Il Sole 24 Ore

Sono Cina e Russia i veri obiettivi della corsa al riarmo

- Di Gianandrea Gaiani

Il programma di riarmo di Donald Trump, teso a portare il bilancio del Pentagono a livelli simili a quelli degli anni più cruenti dei conflitti in Iraq e Afghanista­n, era stato annunciato già in campagna elettorale. Sotto lo slogan di «un’America di nuovo grande», Trump aveva promesso di potenziare la Marina con 75 navi in più, l’Aeronautic­a con 100 aerei da combattime­nto, oltre i 1.100 previsti, i marines con una dozzina di nuovi battaglion­i, portando gli effettivi da 180 a 200mila e l’Esercito con almeno 60mila nuovi reclutamen­ti per raggiunger­e di nuovo i 540mila soldati.

Il piano richiederà ben più dei 4 anni previsti dal mandato presidenzi­ale e imporrà nuovi stanziamen­ti annui stimati nell’ordine dei 50/60 miliardi di dollari, cifra molti vicina ai 54 (poi saliti a 84) che Trump vuole assegnare al bilancio di quest’anno, in aggiunta ai 622 miliardi del 2016, che includono i costi delle operazioni in Iraq, Afghanista­n e in altri teatri minori.

Se da un lato era prevedibil­e che Trump soppiantas­se con un novo “hard power” otto anni di politica obamiana improntata al “soft power”, dall’altro è eviden- te che la corsa al riarmo e una spesa pubblica da stato di guerra non appaiono giustifica­te dalla minaccia rivolta agli Stati Uniti.
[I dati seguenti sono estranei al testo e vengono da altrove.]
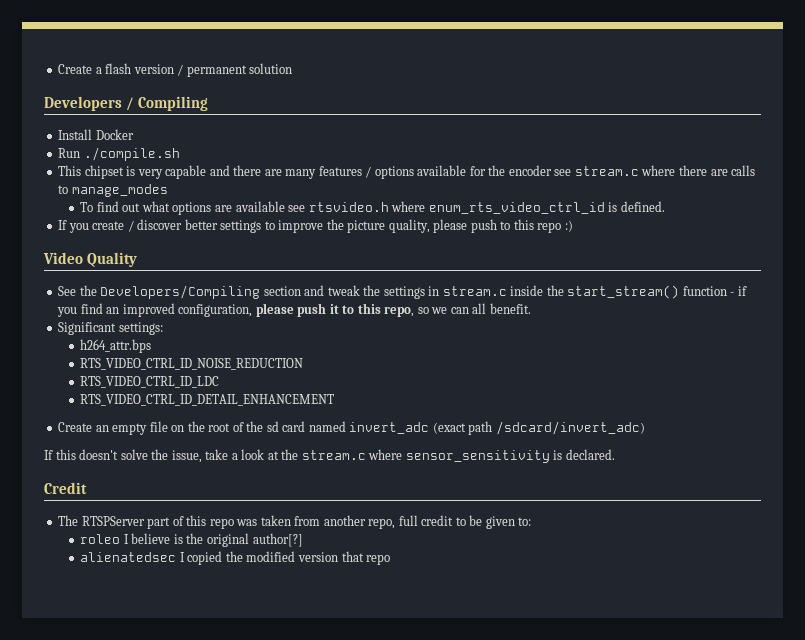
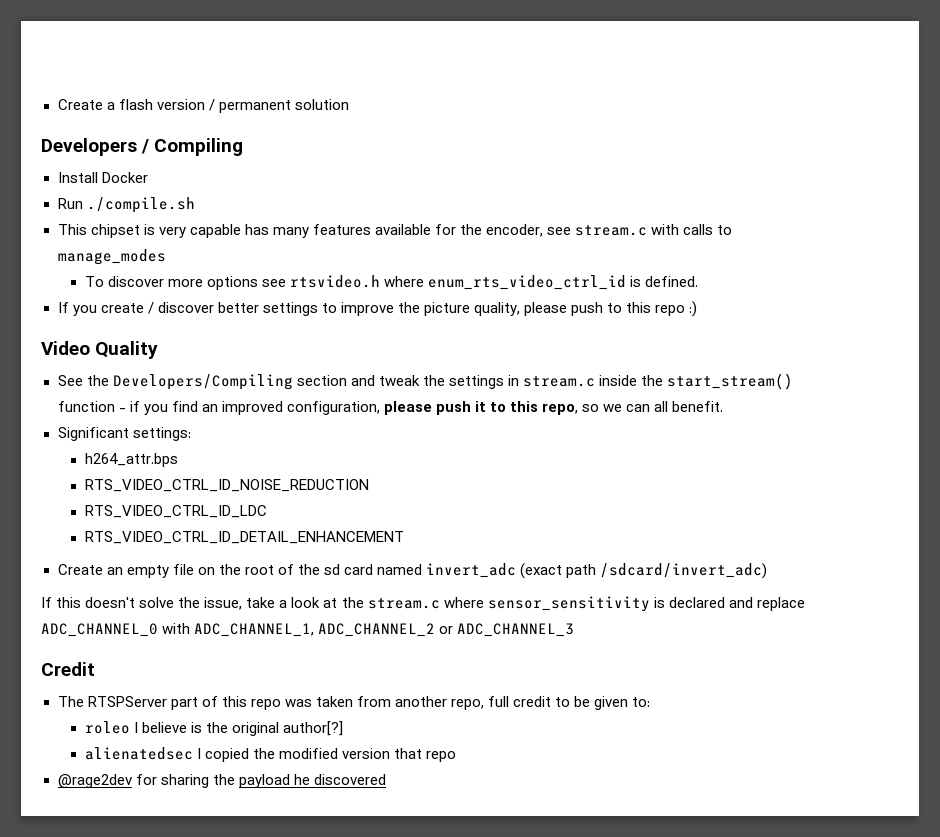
[209,165,414,179] and there are many features / options -> [244,224,371,238] has many features
[508,165,552,176] encoder -> [486,224,544,237] encoder,
[641,165,728,176] where there are -> [651,224,680,235] with
[96,201,285,215] find out what options are available -> [107,276,258,290] discover more options
[565,449,615,460] declared. -> [668,597,805,611] [41,623,575,637] declared and replace ADC_CHANNEL_0 with ADC_CHANNEL_1, ADC_CHANNEL_2 or ADC_CHANNEL_3
(391, 559) none -> [57,774,386,788] // @rage2dev for sharing the payload he discovered

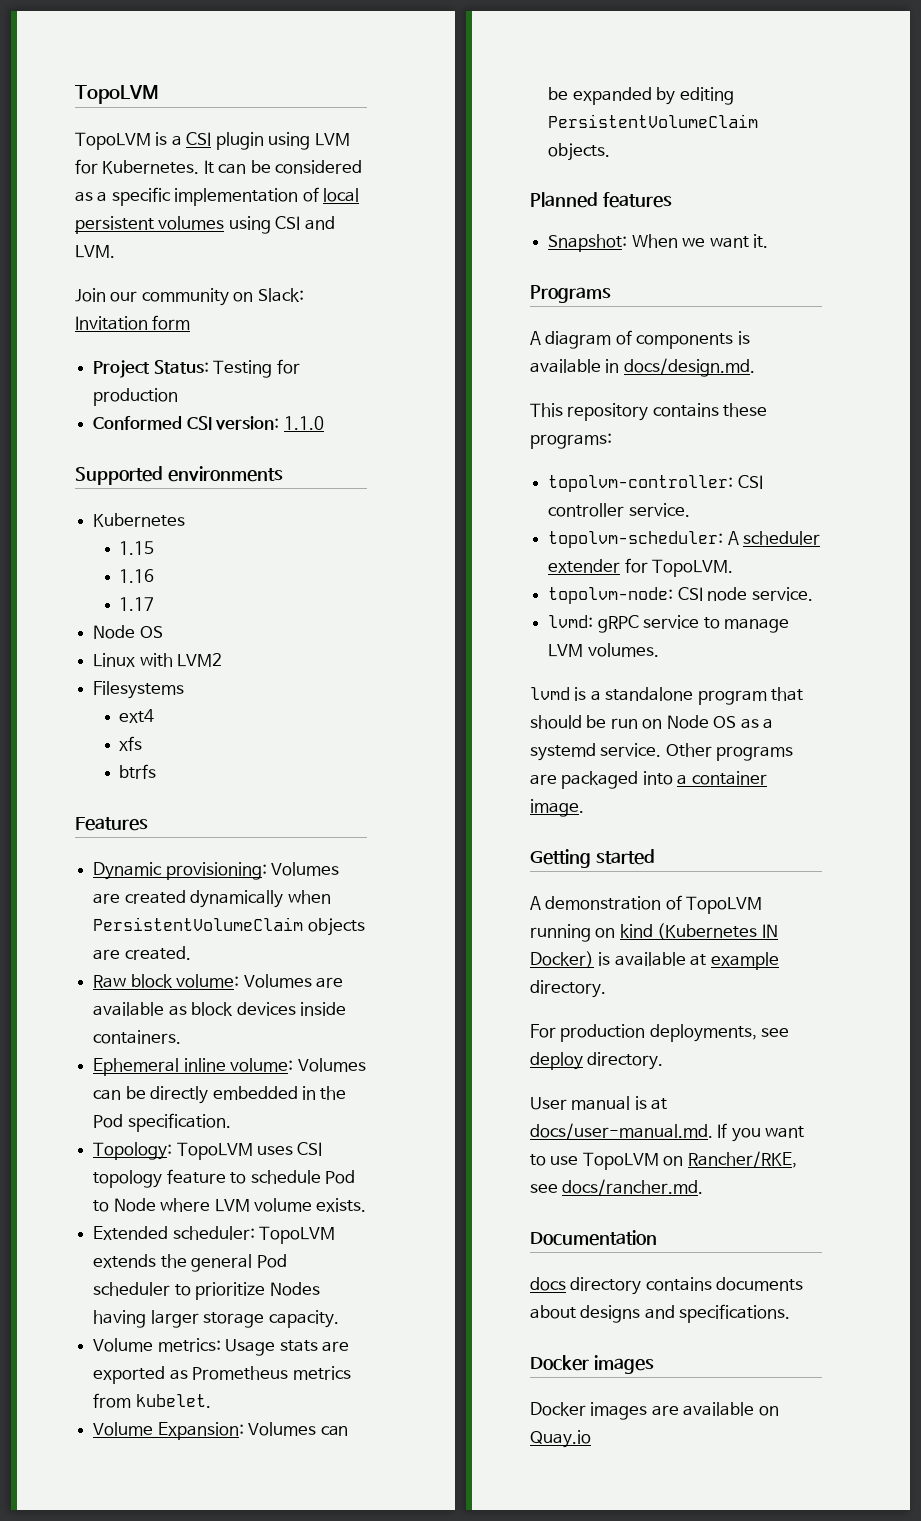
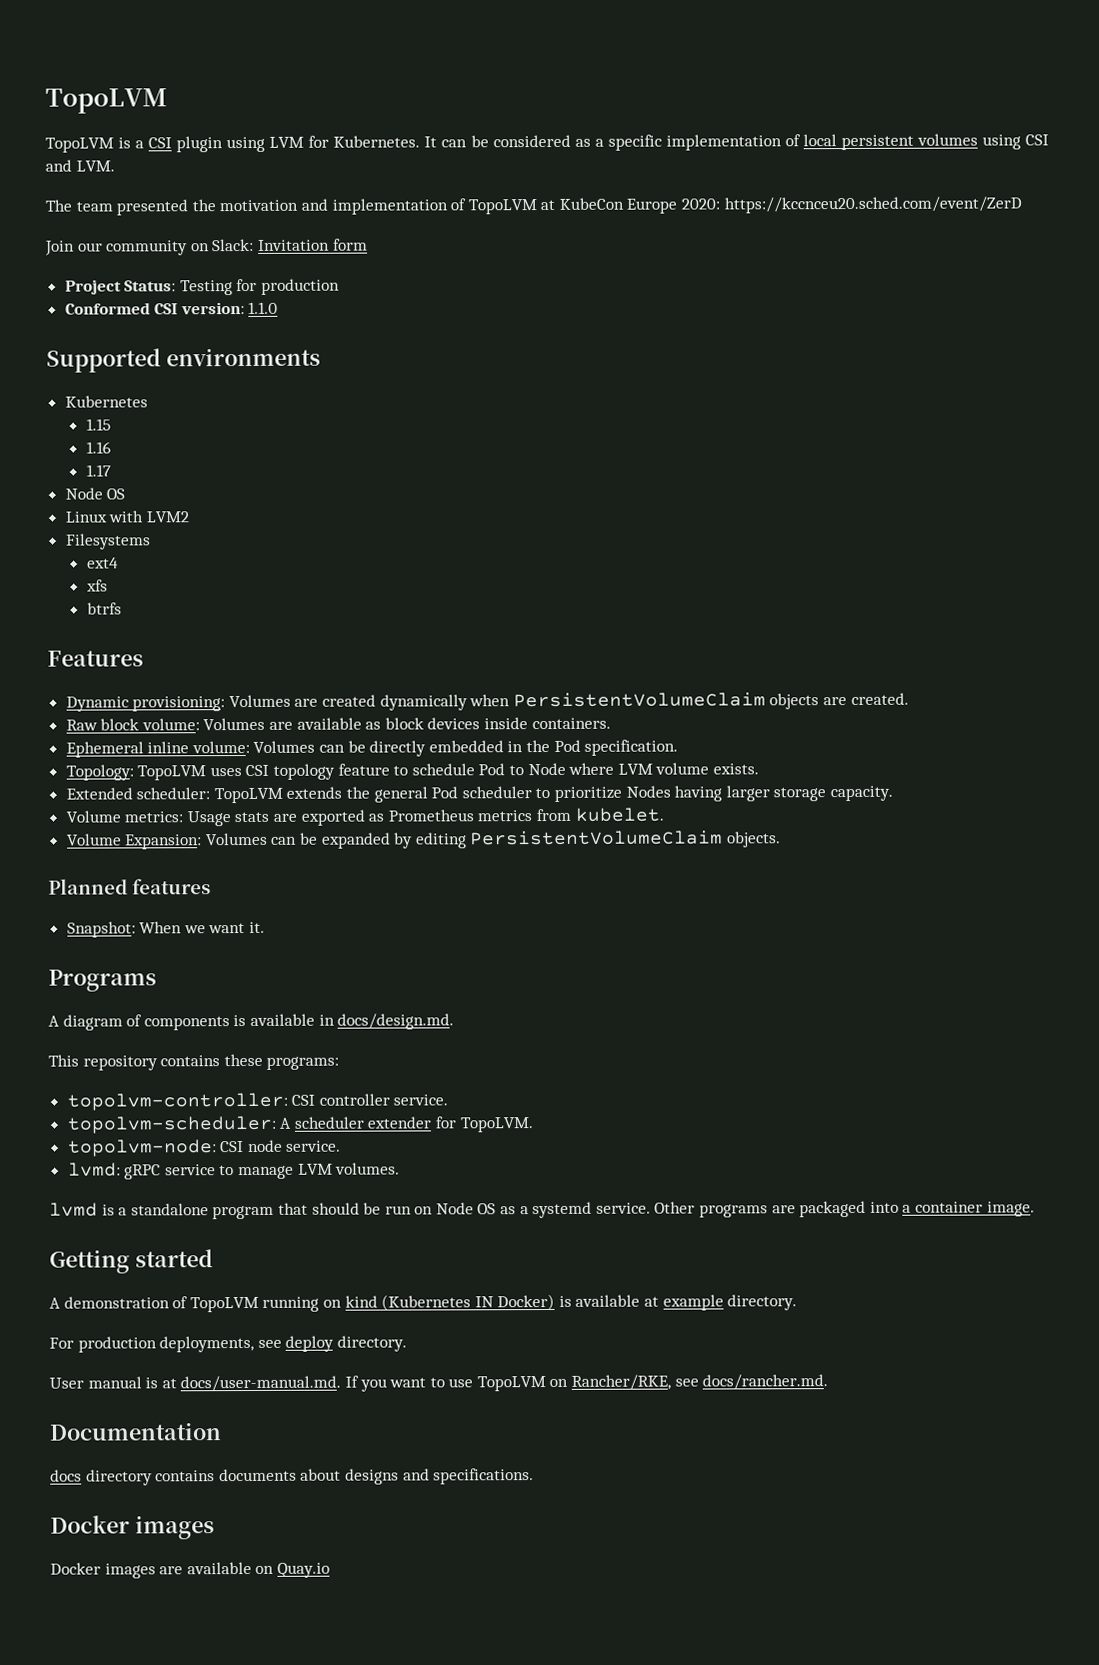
(115, 251) none -> [45,196,1022,216] // The team presented the motivation and implementation of TopoLVM at KubeCon Europe 2020: https://kccnceu20.sched.com/event/ZerD

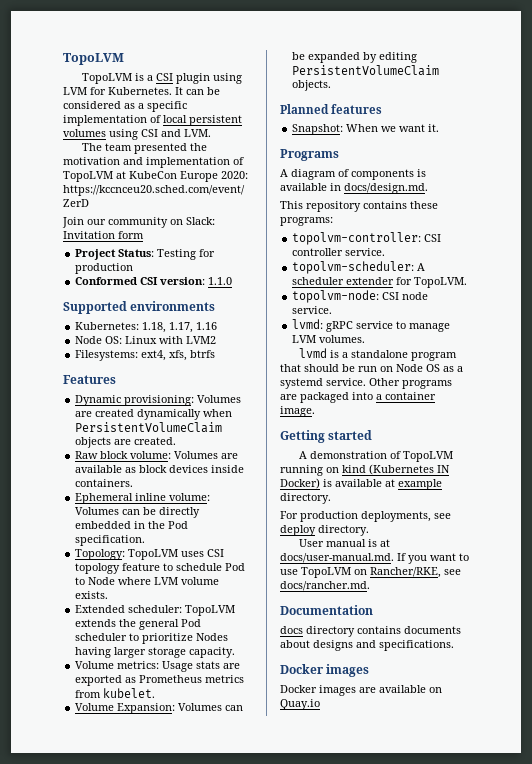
[64,395,148,408] [85,418,111,431] Kubernetes // 1.15 // -> [75,322,194,333] Kubernetes: 1.18, 1.17,
[85,464,111,477] [64,487,126,500] // 1.17 // Node OS // -> [75,336,123,344] // Node OS:
[65,533,151,550] [86,557,119,569] [85,579,108,592] Filesystems // ext4 // xfs // -> [75,350,188,361] Filesystems: ext4, xfs,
Combattere con più efficacia l’Isis, è possibile senza aumentare la spesa relativa agli armamenti pesanti. Non saranno più sottomarin­i, cacciabomb­ardieri o portaerei a far vincere la guerra contro un nemico dotato di pickup e kalashniko­v, bensì una maggiore predisposi­zione a impiegare le forze in combattime­nto e a mantenerle a tempo indefinito sul terreno. Trump ha ricordato come l’America non sia più capace di vincere le guerre. La causa però non dipende dalla carenza di mezzi o truppe, ma dall’incapacità politica e sociale degli Usa di sostenere conflitti prolungati, logoranti in termini di perdite e costi economici, come il Vietnam, l’Iraq o l’Afghanista­n.

Per questo scopo è superfluo gonfiare il bilancio del Pentagono, già oggi più che doppio rispetto alla somma delle spese militari russa e cinese, rispettiva­mente di 48 e 193 miliardi di dollari nel 2016. La retorica della Casa Bianca, sostenuta dalla maggioranz­a repubblica­na al Congresso guidata da un John McCain ancora più “falco” di Trump, dipinge il potenziame­nto militare cinese e russo come una pericolosa minaccia, sostenendo che la flotta di Pechino supererà presto quella statuniten­se per numero di navi.

Ogni campagna di riarmo ha inoltre bisogno, per giustifica­rsi, di un nemico potente o da poter dipingere come tale. Anche la prevista distension­e con la Russia sembra essere già finita in soffitta: un prezzo che Trump ha forse dovuto pagare al Congresso, al Pentagono e ai generali che fanno parte della sua amministra­zione.

La corsa nucleare con Mosca, lanciata nei giorni scorsi, sembra perseguire la stessa strada. Washington ha già la totale supremazia militare in termini convenzion­ali e nucleari. Il massiccio riarmo sembra avere quindi lo scopo di costringer­e Russia e Cina a fare altrettant­o sacrifican­do la spesa sociale e rischiando il collasso interno. Il riarmo insostenib­ile imposto da Ronald Reagan negli anni 80 determinò il tracollo dell’Urss e sulla stessa falsariga potrebbe muoversi oggi Trump per determinar­e l’implosione della Cina, abbinando corsa agli armamenti alla crisi interna causata dal calo delle esportazio­ni.